For me, though, tracking time works as a sort of personal commitment. I've written it down here that I'm going to work on my website, so no cheating and checking on Twitter while I'm at it. I'm not entirely sure why this works, given that I'm not interested in the actual times getting tracked. Still, I try not to taint my metrics by doing something else once I start tracking time.
I have two hypotheses for this which are sort of interconnected. One is that time-tracking increases the costs of context switching. I am free to do whatever I want, as long as I register it on my tracking tool. Going from my text editor to Discord is not just as simple as hitting Cmd+Tab any longer, I have to make a stop to record it. This ends up being a good thing, as the (perceived) cost of exchanging activities is higher than to just continue doing whatever I was doing. This is also why I don't think automated approaches like Timely's would work for me.
The second is that it sort of ritualizes the end of a task and the beginning of a new one.
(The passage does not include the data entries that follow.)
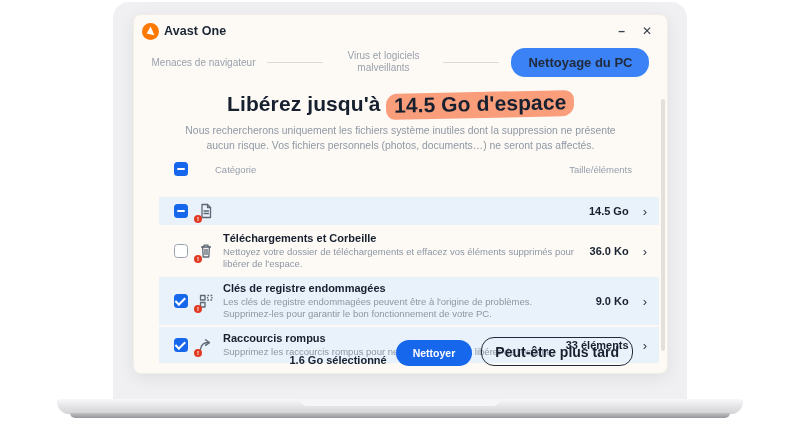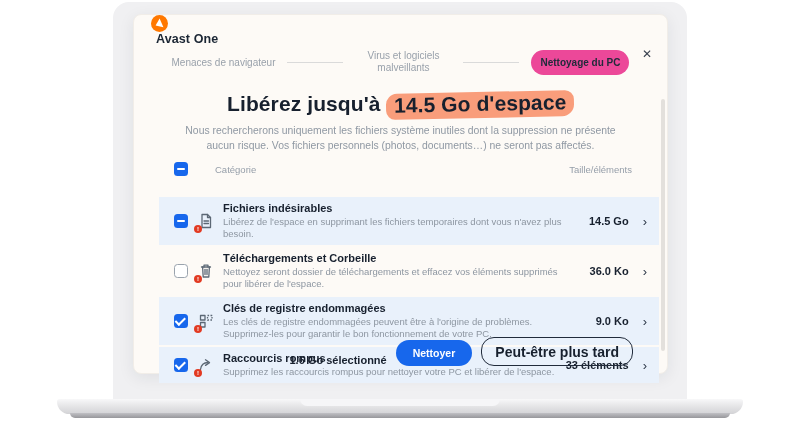"Avast One" .titlebar { align-items: none -> center; flex-direction: column -> none; padding: 0 13px 0 17px -> 0 13px 0 8px }
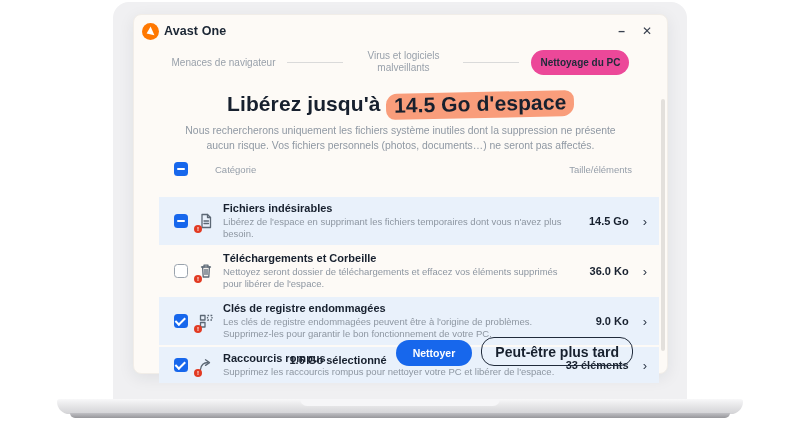"Nettoyage du PC" .tab-pill { background: #ec4899 -> #3b82f6; font-size: 10px -> 13px; padding: 7px 9px -> 7px 17px }
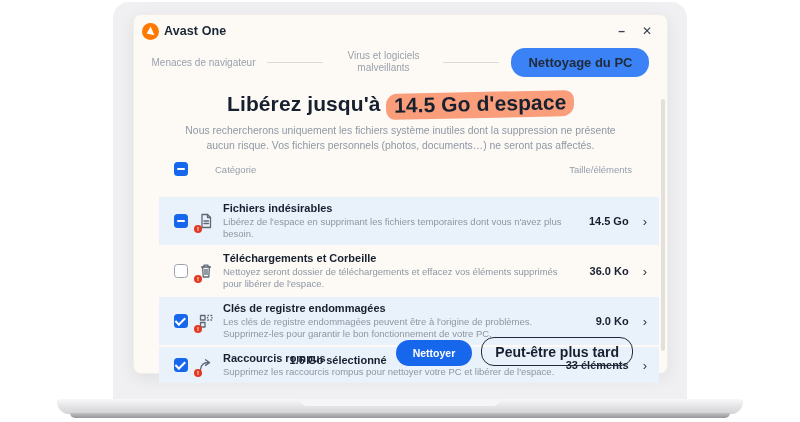"Fichiers indésirables" span.texts { html: <span> <div>Fichiers indésirables</div> <div>Libérez de l'espace en supprimant les fichiers temporaires dont vous n'avez plus besoin.</div> </span> -> none }
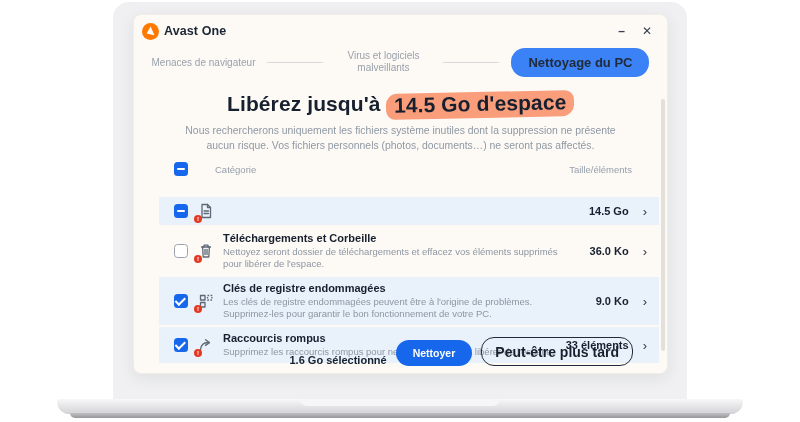"Nettoyez seront dossier de" div.row-desc { text: seront -> votre }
As much as I like having millions of songs available to me in a streaming service, I do kind of miss the physical ritual of picking up a CD case, opening it, putting the disk in its player, and then hitting play. It gave me a clear separation between what I was doing before and what I'm going to do next. Time-tracking is not so ritualistic (and, definitely not as physical), but it gives me this same idea of something ending and something new starting.
You can check my Tools of choice to see what I'm using for time-tracking.
- Page creation.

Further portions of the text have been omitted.